What to work on —
For each record that follows, restate the text exactly and drop the pictures.
◆ ◆ ◆ ◆
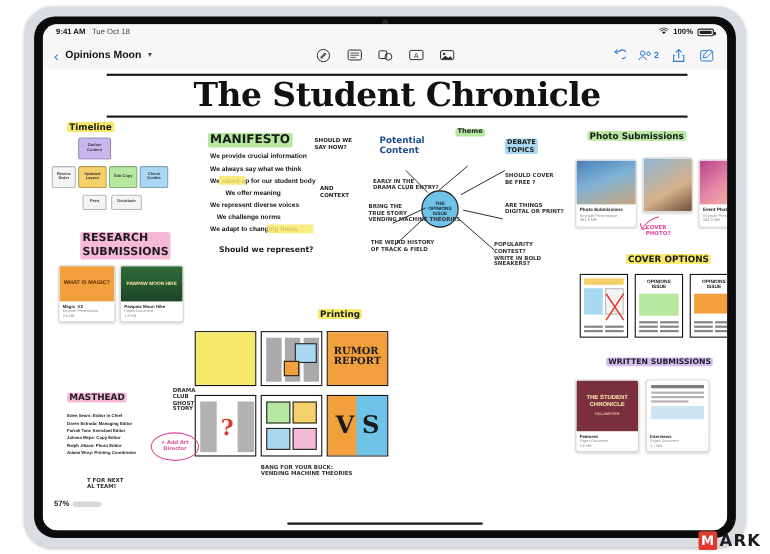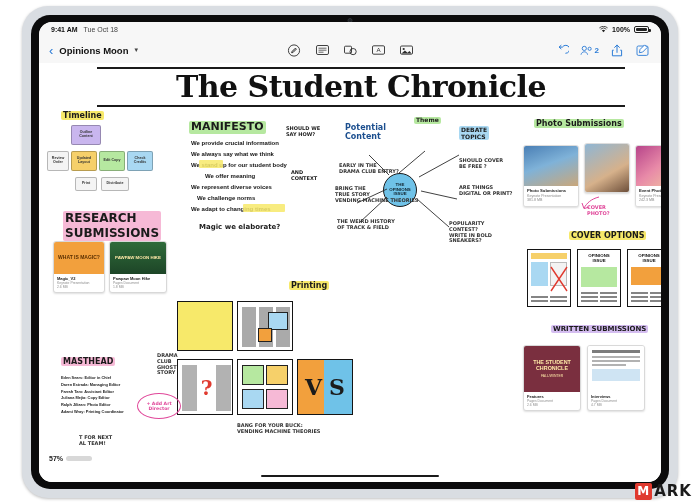--- a/index.html
+++ b/index.html
@@ -447,7 +447,7 @@
             <path d="M3 8 L5 13.6 L10.4 12" stroke="#e0489a" stroke-width="1" fill="none" stroke-linejoin="round"></path>
           </svg>
 
-          <div class="abs hand sm hl hl-pink" style="left:24px; top:148px; font-size:12px; line-height:1.25;">RESEARCH<br>SUBMISSIONS</div>
+          <div class="abs hand sm hl hl-pink" style="left:34px; top:148px; font-size:10px; line-height:1.25;">RESEARCH<br>SUBMISSIONS</div>
 
           <div class="abs res-card" style="left:14px; top:178px; width:52px; height:52px;">
             <div class="res-cover" style="background:#f2a03d; display:flex;align-items:center;justify-content:center;">

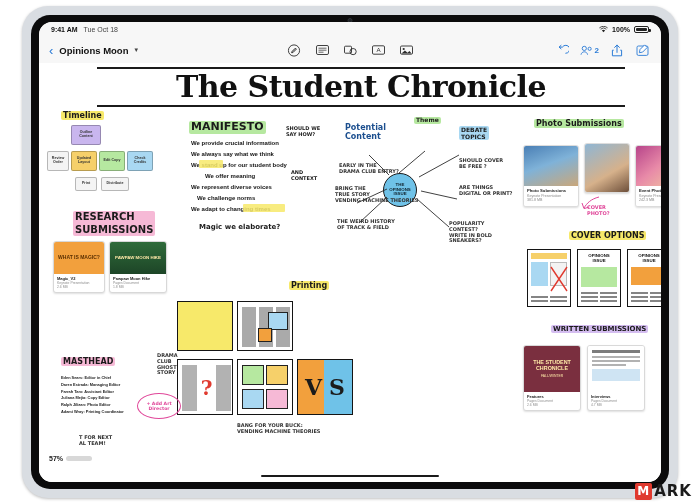--- a/index.html
+++ b/index.html
@@ -392,7 +392,7 @@
 
           <div class="abs hand xs" style="left:247px; top:63px; color:#222;">SHOULD WE<br>SAY HOW?</div>
           <div class="abs hand xs" style="left:252px; top:107px;">AND<br>CONTEXT</div>
-          <div class="abs hand sm" style="left:160px; top:160px; font-size:7px;">Magic we elaborate?</div>
+          <div class="abs hand sm" style="left:160px; top:160px; font-size:7px;">Should we represent?</div>
 
           <div class="abs hand md" style="left:306px; top:60px; color:#1c4f8f;">Potential<br>Content</div>
           <div class="abs hand sm hl hl-green" style="left:375px; top:54px;">Theme</div>

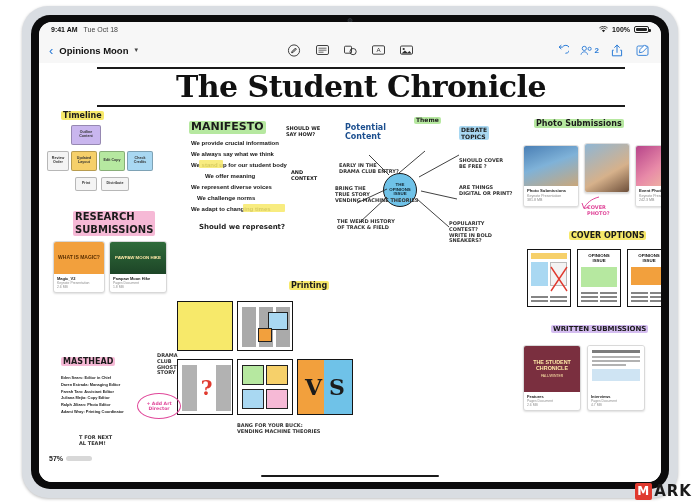--- a/index.html
+++ b/index.html
@@ -522,6 +522,10 @@
             <div class="blk" style="left:20px; top:26px; width:14px; height:14px; background:#f2a03d; border:1px solid #222;"></div>
           </div>
 
+          <div class="abs news" style="left:258px; top:238px; width:56px; height:50px;">
+            <div class="blk" style="left:0; top:0; right:0; bottom:0; background:#f2a03d;"></div>
+            <div class="blk" style="left:3px; top:8px; right:3px; height:30px; display:flex;flex-direction:column;align-items:center;justify-content:center;font-family:'DejaVu Serif',serif;font-weight:800;font-size:9px;color:#1b1b1b;line-height:1.05;">RUMOR<br>REPORT</div>
+          </div>
 
           <div class="abs news" style="left:138px; top:296px; width:56px; height:56px;">
             <div class="col" style="left:4px; top:5px; width:15px; height:46px; background:#555; opacity:.45;"></div>

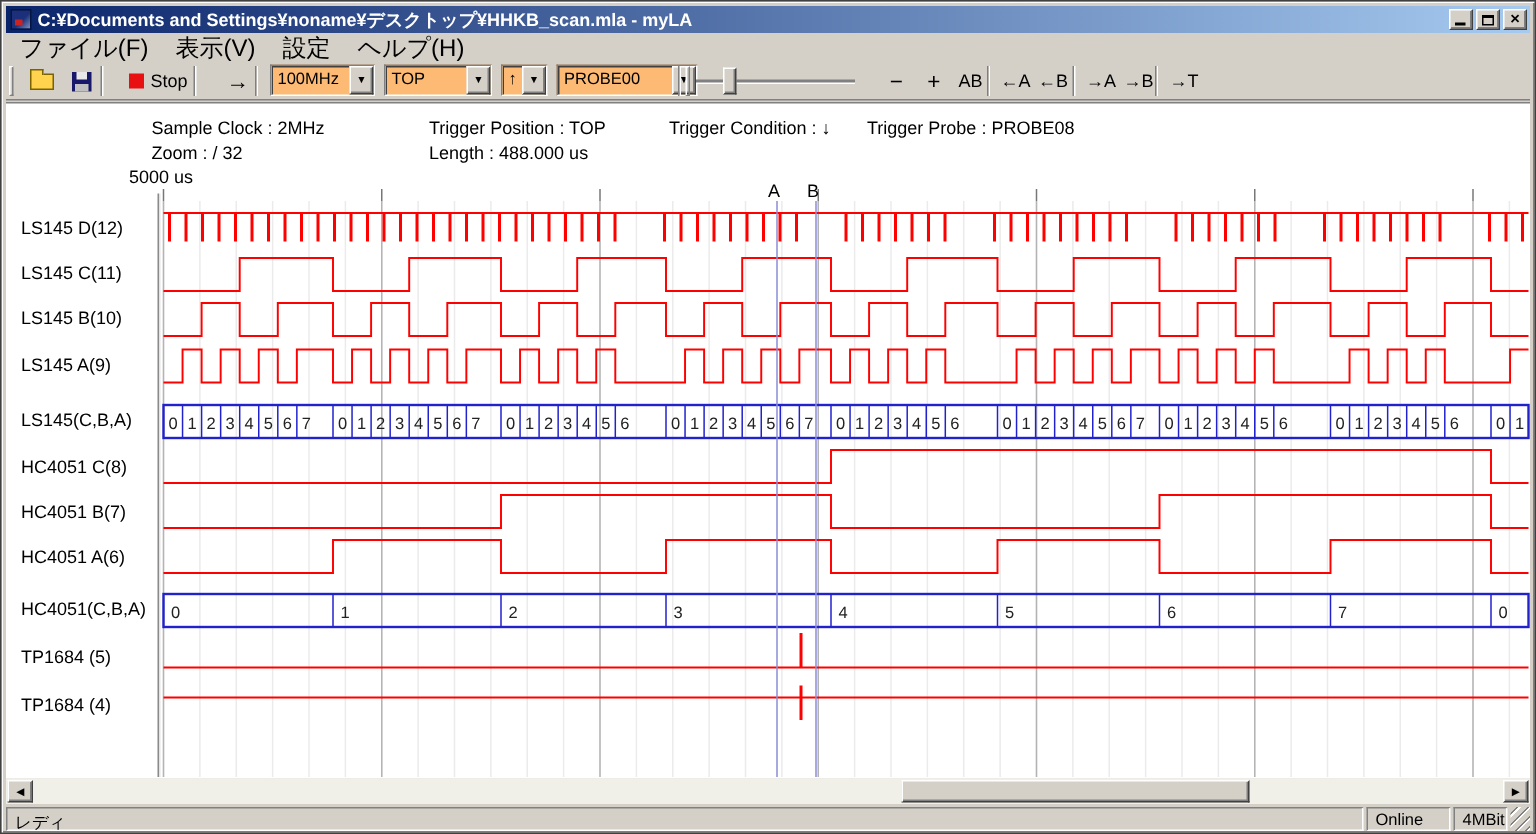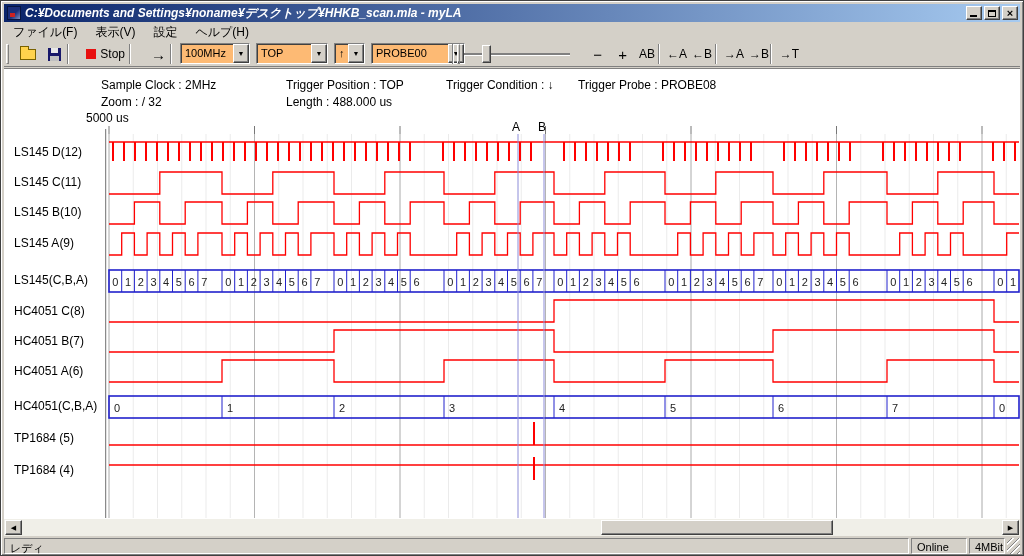--- a/index.html
+++ b/index.html
@@ -13,7 +13,7 @@
   .appicon{width:14px;height:14px;margin:0 4px 0 1px;
     background:linear-gradient(135deg,#1b2f7a 55%,#8090c0);border:1px solid #061540;position:relative;}
   .appicon::after{content:"";position:absolute;left:2px;top:6px;width:5px;height:4px;background:#cc2222;}
-  .titletext{color:#fff;font-size:12px;font-weight:bold;white-space:nowrap;overflow:hidden;flex:1;font-style:italic;}
+  .titletext{color:#fff;font-size:12px;font-weight:bold;white-space:nowrap;overflow:hidden;flex:1;}
   .winbtn{width:16px;height:14px;margin-left:2px;background:#d4d0c8;border:1px solid;
     border-color:#fff #404040 #404040 #fff;box-shadow:inset -1px -1px 0 #808080;
     position:relative;display:flex;align-items:center;justify-content:center;

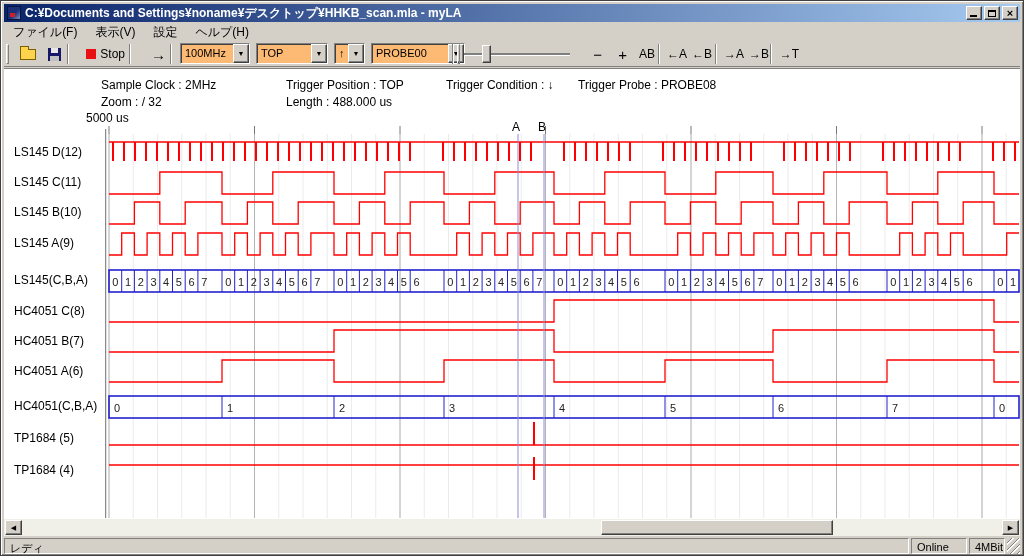--- a/index.html
+++ b/index.html
@@ -21,7 +21,7 @@
   .glyph-min{position:absolute;left:3px;bottom:2px;width:7px;height:2px;background:#000;}
   .glyph-max{width:8px;height:7px;border:1px solid #000;border-top:2px solid #000;}
   
-  .menubar{position:absolute;left:3px;right:3px;top:22px;height:18px;display:flex;align-items:center;font-size:12px;}
+  .menubar{position:absolute;left:3px;right:3px;top:22px;height:18px;display:flex;align-items:center;font-size:16px;}
   .menuitem{padding:1px 9px;white-space:nowrap;}
   
   .toolbar{position:absolute;left:3px;right:3px;top:40px;height:26px;border-bottom:1px solid #808080;}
◆ ◆ ◆ ◆
Result for this task —
--- a/index.html
+++ b/index.html
@@ -447,7 +447,7 @@
             <path d="M3 8 L5 13.6 L10.4 12" stroke="#e0489a" stroke-width="1" fill="none" stroke-linejoin="round"></path>
           </svg>
 
-          <div class="abs hand sm hl hl-pink" style="left:24px; top:148px; font-size:12px; line-height:1.25;">RESEARCH<br>SUBMISSIONS</div>
+          <div class="abs hand sm hl hl-pink" style="left:34px; top:148px; font-size:10px; line-height:1.25;">RESEARCH<br>SUBMISSIONS</div>
 
           <div class="abs res-card" style="left:14px; top:178px; width:52px; height:52px;">
             <div class="res-cover" style="background:#f2a03d; display:flex;align-items:center;justify-content:center;">

--- a/index.html
+++ b/index.html
@@ -392,7 +392,7 @@
 
           <div class="abs hand xs" style="left:247px; top:63px; color:#222;">SHOULD WE<br>SAY HOW?</div>
           <div class="abs hand xs" style="left:252px; top:107px;">AND<br>CONTEXT</div>
-          <div class="abs hand sm" style="left:160px; top:160px; font-size:7px;">Magic we elaborate?</div>
+          <div class="abs hand sm" style="left:160px; top:160px; font-size:7px;">Should we represent?</div>
 
           <div class="abs hand md" style="left:306px; top:60px; color:#1c4f8f;">Potential<br>Content</div>
           <div class="abs hand sm hl hl-green" style="left:375px; top:54px;">Theme</div>

--- a/index.html
+++ b/index.html
@@ -522,6 +522,10 @@
             <div class="blk" style="left:20px; top:26px; width:14px; height:14px; background:#f2a03d; border:1px solid #222;"></div>
           </div>
 
+          <div class="abs news" style="left:258px; top:238px; width:56px; height:50px;">
+            <div class="blk" style="left:0; top:0; right:0; bottom:0; background:#f2a03d;"></div>
+            <div class="blk" style="left:3px; top:8px; right:3px; height:30px; display:flex;flex-direction:column;align-items:center;justify-content:center;font-family:'DejaVu Serif',serif;font-weight:800;font-size:9px;color:#1b1b1b;line-height:1.05;">RUMOR<br>REPORT</div>
+          </div>
 
           <div class="abs news" style="left:138px; top:296px; width:56px; height:56px;">
             <div class="col" style="left:4px; top:5px; width:15px; height:46px; background:#555; opacity:.45;"></div>

--- a/index.html
+++ b/index.html
@@ -13,7 +13,7 @@
   .appicon{width:14px;height:14px;margin:0 4px 0 1px;
     background:linear-gradient(135deg,#1b2f7a 55%,#8090c0);border:1px solid #061540;position:relative;}
   .appicon::after{content:"";position:absolute;left:2px;top:6px;width:5px;height:4px;background:#cc2222;}
-  .titletext{color:#fff;font-size:12px;font-weight:bold;white-space:nowrap;overflow:hidden;flex:1;font-style:italic;}
+  .titletext{color:#fff;font-size:12px;font-weight:bold;white-space:nowrap;overflow:hidden;flex:1;}
   .winbtn{width:16px;height:14px;margin-left:2px;background:#d4d0c8;border:1px solid;
     border-color:#fff #404040 #404040 #fff;box-shadow:inset -1px -1px 0 #808080;
     position:relative;display:flex;align-items:center;justify-content:center;

--- a/index.html
+++ b/index.html
@@ -21,7 +21,7 @@
   .glyph-min{position:absolute;left:3px;bottom:2px;width:7px;height:2px;background:#000;}
   .glyph-max{width:8px;height:7px;border:1px solid #000;border-top:2px solid #000;}
   
-  .menubar{position:absolute;left:3px;right:3px;top:22px;height:18px;display:flex;align-items:center;font-size:12px;}
+  .menubar{position:absolute;left:3px;right:3px;top:22px;height:18px;display:flex;align-items:center;font-size:16px;}
   .menuitem{padding:1px 9px;white-space:nowrap;}
   
   .toolbar{position:absolute;left:3px;right:3px;top:40px;height:26px;border-bottom:1px solid #808080;}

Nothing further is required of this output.